(Source records)

::::::::::

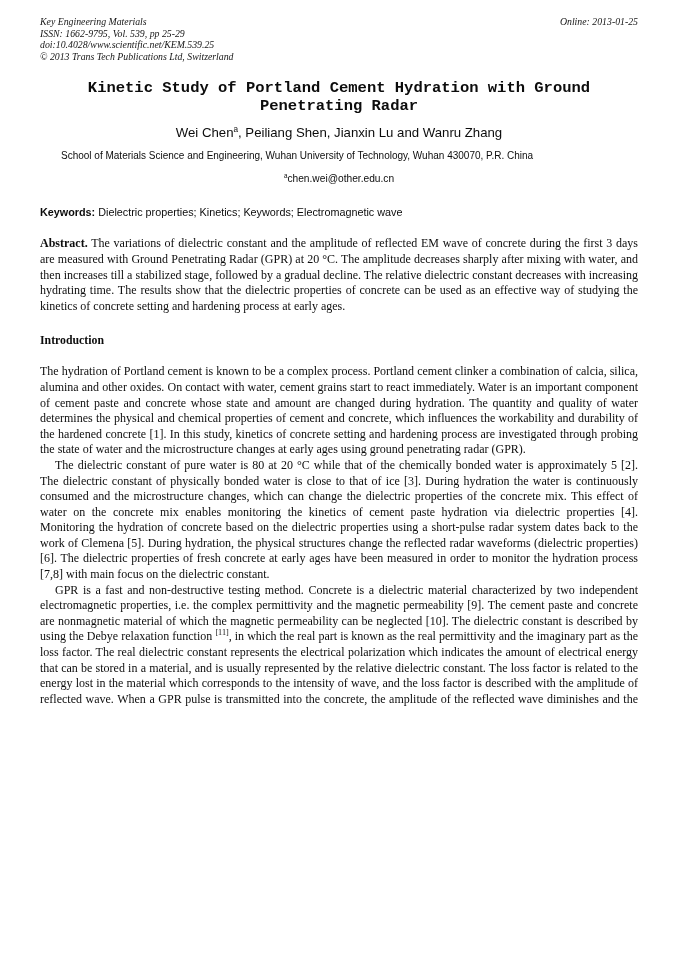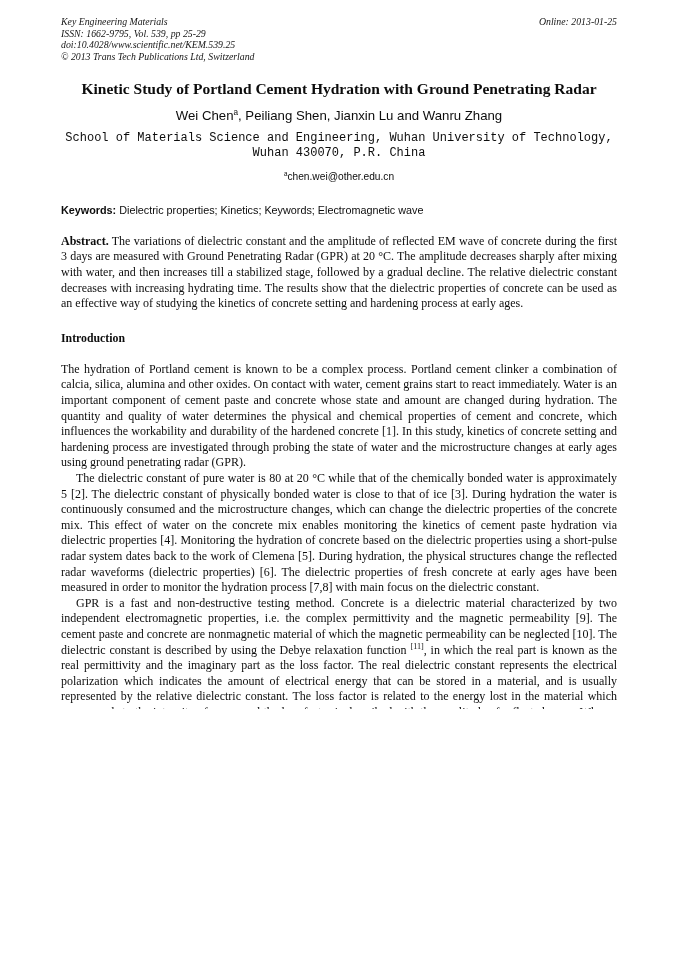--- a/index.html
+++ b/index.html
@@ -14,7 +14,7 @@
     width: 678px;
     height: 709px;
     background: #ffffff;
-    padding: 0 61px;
+    padding: 0 40px;
     overflow: hidden;
   }
   .header-row {

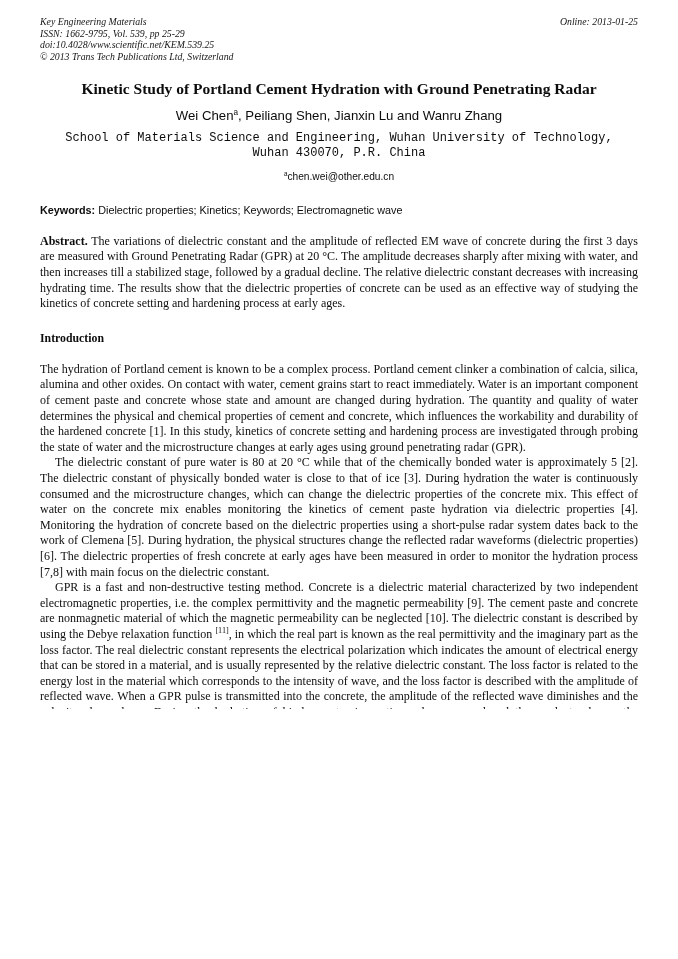--- a/index.html
+++ b/index.html
@@ -28,7 +28,7 @@
     color: #151515;
   }
   .title {
-    font-family: Liberation Serif, serif;
+    font-family: Liberation Mono, monospace;
     font-weight: bold;
     font-size: 15.5px;
     line-height: 17.5px;

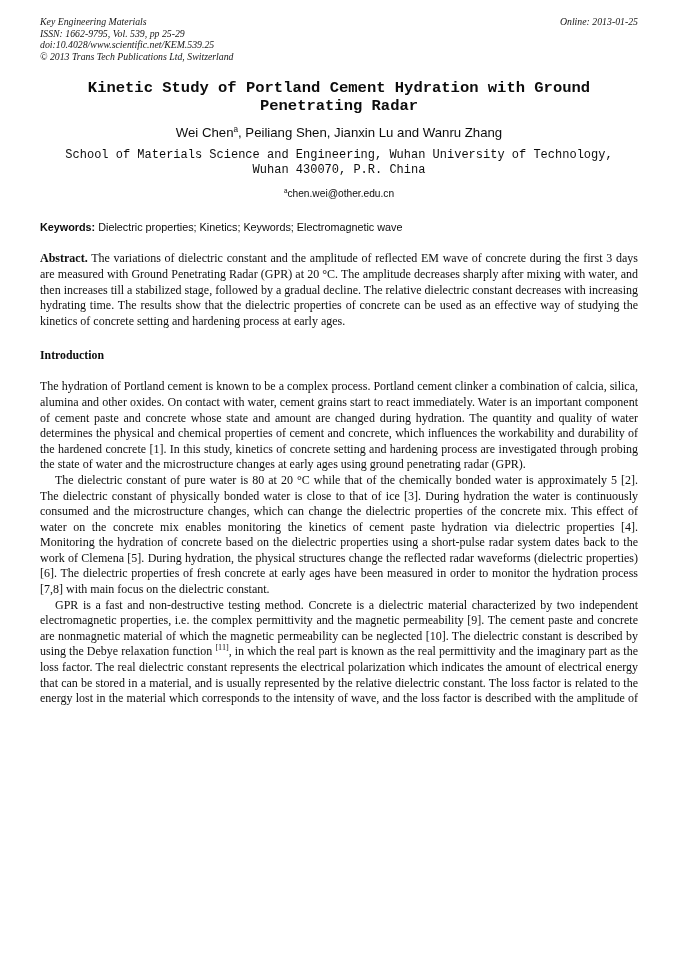--- a/index.html
+++ b/index.html
@@ -51,10 +51,9 @@
     line-height: 0;
   }
   .affiliation {
-    font-family: Liberation Mono, monospace;
-    font-size: 12px;
+    font-family: Liberation Sans, sans-serif;
+    font-size: 10px;
     line-height: 15px;
-    text-align: center;
     margin: 8px auto 0;
     max-width: 556px;
     color: #0c0c0c;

::::::::::

• _WHAT THE TASK ASKS_: Every line above that holds the string "serif" should be copied out.

• _RESPONSE BELOW_:
-    font-family: Liberation Serif, serif;
+    font-family: Liberation Sans, sans-serif;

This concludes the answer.